===== Provided records

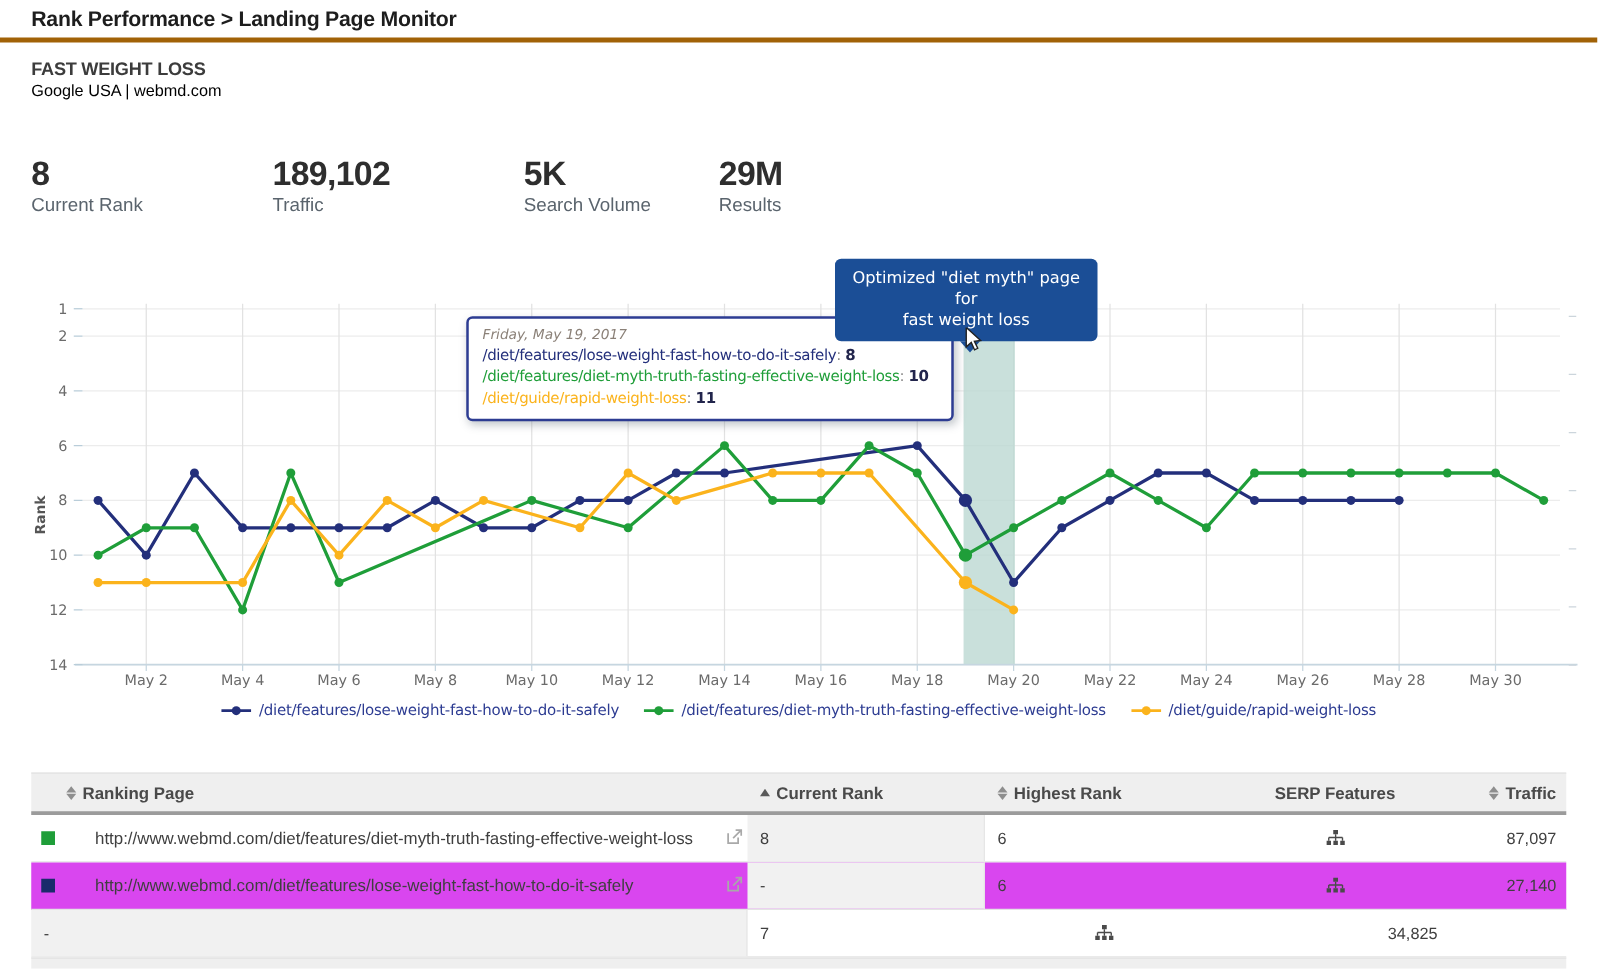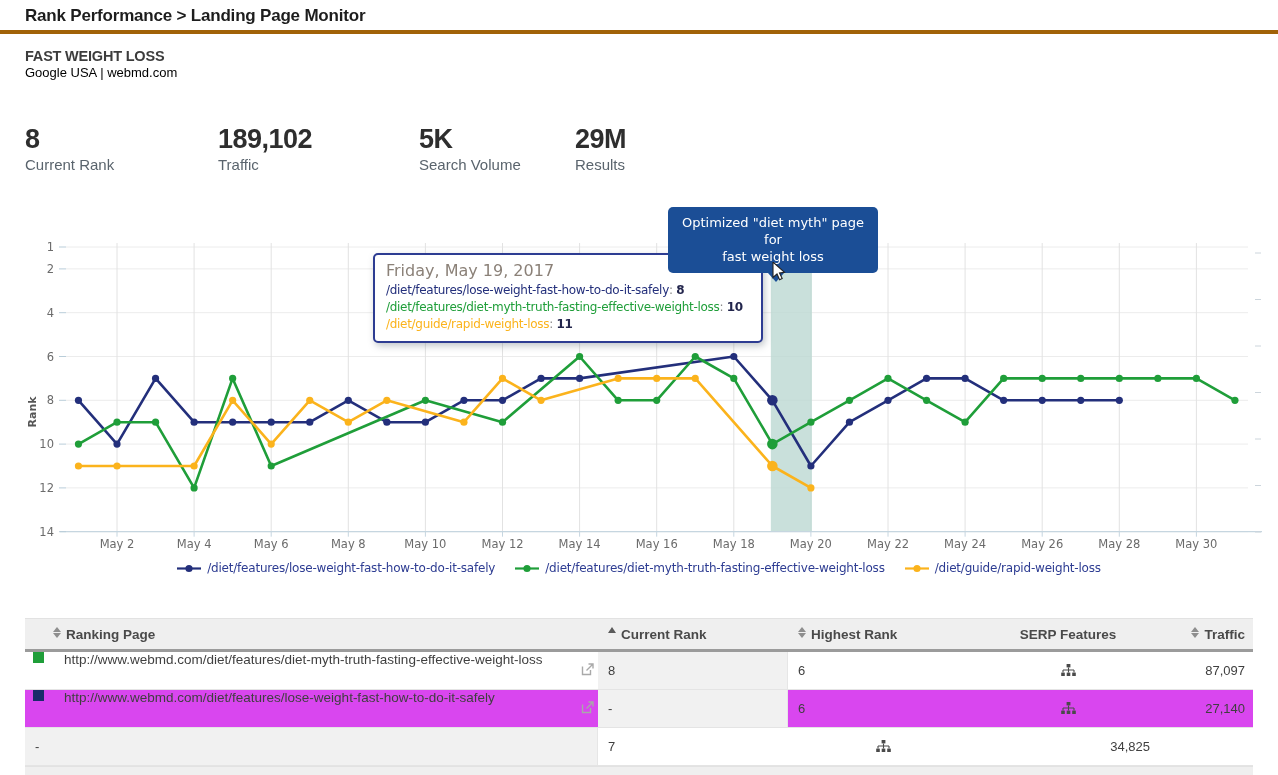--- a/index.html
+++ b/index.html
@@ -25,50 +25,50 @@
 
   .annotation { position:absolute; left:668px; top:7px; width:210px; border-radius:5px;
     color:#fff; font-size:13px; line-height:17px; text-align:center; padding:7px 10px 8px;
     font-family:"DejaVu Sans", sans-serif; }
   .annotation .tri { position:absolute; left:100px; top:100%; width:0; height:0;
     border-left:8px solid transparent; border-right:8px solid transparent; border-top:9px solid #1b4e96; }
 
   .tooltip { position:absolute; left:373px; top:53px; width:390px; background:#fff;
     border:2px solid #2d3c92; border-radius:5px; padding:6px 11px 8px;
     box-shadow:2px 3px 7px rgba(120,130,140,.45); font-family:"DejaVu Sans", sans-serif; }
-  .tt-date { font-size:16px; color:#8b8178; margin-bottom:2px; }
+  .tt-date { font-size:11px; color:#8b8178; margin-bottom:2px;font-style:italic; }
   .tt-row  { font-size:12px; letter-spacing:-0.3px; line-height:17px; white-space:nowrap; }
   .tt-row .pth { font-weight:500; }
   .tt-row .col { color:#8a8a8a; }
   .tt-row .val { font-weight:bold; color:#22254c; }
 
   .cursor-icon { position:absolute; left:772px; top:62px; }
 
   .legend { position:absolute; left:0; top:361px; width:1278px; display:flex; justify-content:center; gap:20px; }
   .legend-item { display:flex; align-items:center; gap:6px; cursor:pointer; }
   .legend-item span { font-size:12px; color:#2d3c92; font-family:"DejaVu Sans", sans-serif; letter-spacing:-0.2px; }
 
   
   .rank-table { position:absolute; left:25px; top:618px; width:1228px; font-size:13.5px; }
   .thead { display:grid; grid-template-columns:573px 190px 190px 180px 1fr; height:34px;
     background:#efefef; border-top:1px solid #e2e2e2; border-bottom:3px solid #9b9b9b; align-items:center;
     font-weight:bold; color:#4a4a4a; }
-  .th { display:flex; gap:5px; padding-left:10px; }
+  .th { display:flex; align-items:center; gap:5px; padding-left:10px; }
   .th.first { padding-left:28px; }
   .th.center { justify-content:center; padding-left:0; }
   .th.right { justify-content:flex-end; padding-right:8px; }
   .sort-both { display:inline-flex; flex-direction:column; line-height:0; gap:1px; }
   .sort-both i { width:0; height:0; border-left:4px solid transparent; border-right:4px solid transparent; display:block; }
   .sort-both i.up { border-bottom:5px solid #8e8e8e; }
   .sort-both i.dn { border-top:5px solid #8e8e8e; }
   .sort-asc { width:0; height:0; border-left:4px solid transparent; border-right:4px solid transparent; border-bottom:6px solid #5a5a5a; display:inline-block; }
   .trow { display:grid; grid-template-columns:573px 190px 190px 180px 1fr; height:38px; align-items:center;
     border-bottom:1px solid #e4e4e4; color:#3f3f3f; background:#fff; }
   .trow.alt { background:#d946ef; }
-  .cell-url { display:flex; gap:0; height:100%; position:relative; }
+  .cell-url { display:flex; align-items:center; gap:12px; height:100%; position:relative; }
   .swatch { width:11px; height:11px; margin-left:8px; margin-right:20px; flex:0 0 11px; }
   .url-text { font-size:13.5px; color:#3f3f3f; white-space:nowrap; }
   .ext-link { position:absolute; right:4px; top:50%; transform:translateY(-50%); cursor:pointer; }
   .cell-cur { background:#f1f1f1; height:100%; display:flex; align-items:center; padding-left:10px; font-size:13px; border-right:1px solid #e6e6e6; }
   .cell-high { padding-left:10px; font-size:13px; }
   .cell-serp { display:flex; justify-content:center; }
   .cell-traffic { text-align:right; padding-right:8px; font-size:13px; }
   .table-bottom { position:absolute; left:25px; top:766px; width:1228px; height:9px; background:#efefef; border-top:1px solid #e2e2e2; }
 </style>
 </head>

==========

Activity: Your output should be the records above, duplicated exactly and picture-free.

Task answer:
--- a/index.html
+++ b/index.html
@@ -25,50 +25,50 @@
 
   .annotation { position:absolute; left:668px; top:7px; width:210px; border-radius:5px;
     color:#fff; font-size:13px; line-height:17px; text-align:center; padding:7px 10px 8px;
     font-family:"DejaVu Sans", sans-serif; }
   .annotation .tri { position:absolute; left:100px; top:100%; width:0; height:0;
     border-left:8px solid transparent; border-right:8px solid transparent; border-top:9px solid #1b4e96; }
 
   .tooltip { position:absolute; left:373px; top:53px; width:390px; background:#fff;
     border:2px solid #2d3c92; border-radius:5px; padding:6px 11px 8px;
     box-shadow:2px 3px 7px rgba(120,130,140,.45); font-family:"DejaVu Sans", sans-serif; }
-  .tt-date { font-size:16px; color:#8b8178; margin-bottom:2px; }
+  .tt-date { font-size:11px; color:#8b8178; margin-bottom:2px;font-style:italic; }
   .tt-row  { font-size:12px; letter-spacing:-0.3px; line-height:17px; white-space:nowrap; }
   .tt-row .pth { font-weight:500; }
   .tt-row .col { color:#8a8a8a; }
   .tt-row .val { font-weight:bold; color:#22254c; }
 
   .cursor-icon { position:absolute; left:772px; top:62px; }
 
   .legend { position:absolute; left:0; top:361px; width:1278px; display:flex; justify-content:center; gap:20px; }
   .legend-item { display:flex; align-items:center; gap:6px; cursor:pointer; }
   .legend-item span { font-size:12px; color:#2d3c92; font-family:"DejaVu Sans", sans-serif; letter-spacing:-0.2px; }
 
   
   .rank-table { position:absolute; left:25px; top:618px; width:1228px; font-size:13.5px; }
   .thead { display:grid; grid-template-columns:573px 190px 190px 180px 1fr; height:34px;
     background:#efefef; border-top:1px solid #e2e2e2; border-bottom:3px solid #9b9b9b; align-items:center;
     font-weight:bold; color:#4a4a4a; }
-  .th { display:flex; gap:5px; padding-left:10px; }
+  .th { display:flex; align-items:center; gap:5px; padding-left:10px; }
   .th.first { padding-left:28px; }
   .th.center { justify-content:center; padding-left:0; }
   .th.right { justify-content:flex-end; padding-right:8px; }
   .sort-both { display:inline-flex; flex-direction:column; line-height:0; gap:1px; }
   .sort-both i { width:0; height:0; border-left:4px solid transparent; border-right:4px solid transparent; display:block; }
   .sort-both i.up { border-bottom:5px solid #8e8e8e; }
   .sort-both i.dn { border-top:5px solid #8e8e8e; }
   .sort-asc { width:0; height:0; border-left:4px solid transparent; border-right:4px solid transparent; border-bottom:6px solid #5a5a5a; display:inline-block; }
   .trow { display:grid; grid-template-columns:573px 190px 190px 180px 1fr; height:38px; align-items:center;
     border-bottom:1px solid #e4e4e4; color:#3f3f3f; background:#fff; }
   .trow.alt { background:#d946ef; }
-  .cell-url { display:flex; gap:0; height:100%; position:relative; }
+  .cell-url { display:flex; align-items:center; gap:12px; height:100%; position:relative; }
   .swatch { width:11px; height:11px; margin-left:8px; margin-right:20px; flex:0 0 11px; }
   .url-text { font-size:13.5px; color:#3f3f3f; white-space:nowrap; }
   .ext-link { position:absolute; right:4px; top:50%; transform:translateY(-50%); cursor:pointer; }
   .cell-cur { background:#f1f1f1; height:100%; display:flex; align-items:center; padding-left:10px; font-size:13px; border-right:1px solid #e6e6e6; }
   .cell-high { padding-left:10px; font-size:13px; }
   .cell-serp { display:flex; justify-content:center; }
   .cell-traffic { text-align:right; padding-right:8px; font-size:13px; }
   .table-bottom { position:absolute; left:25px; top:766px; width:1228px; height:9px; background:#efefef; border-top:1px solid #e2e2e2; }
 </style>
 </head>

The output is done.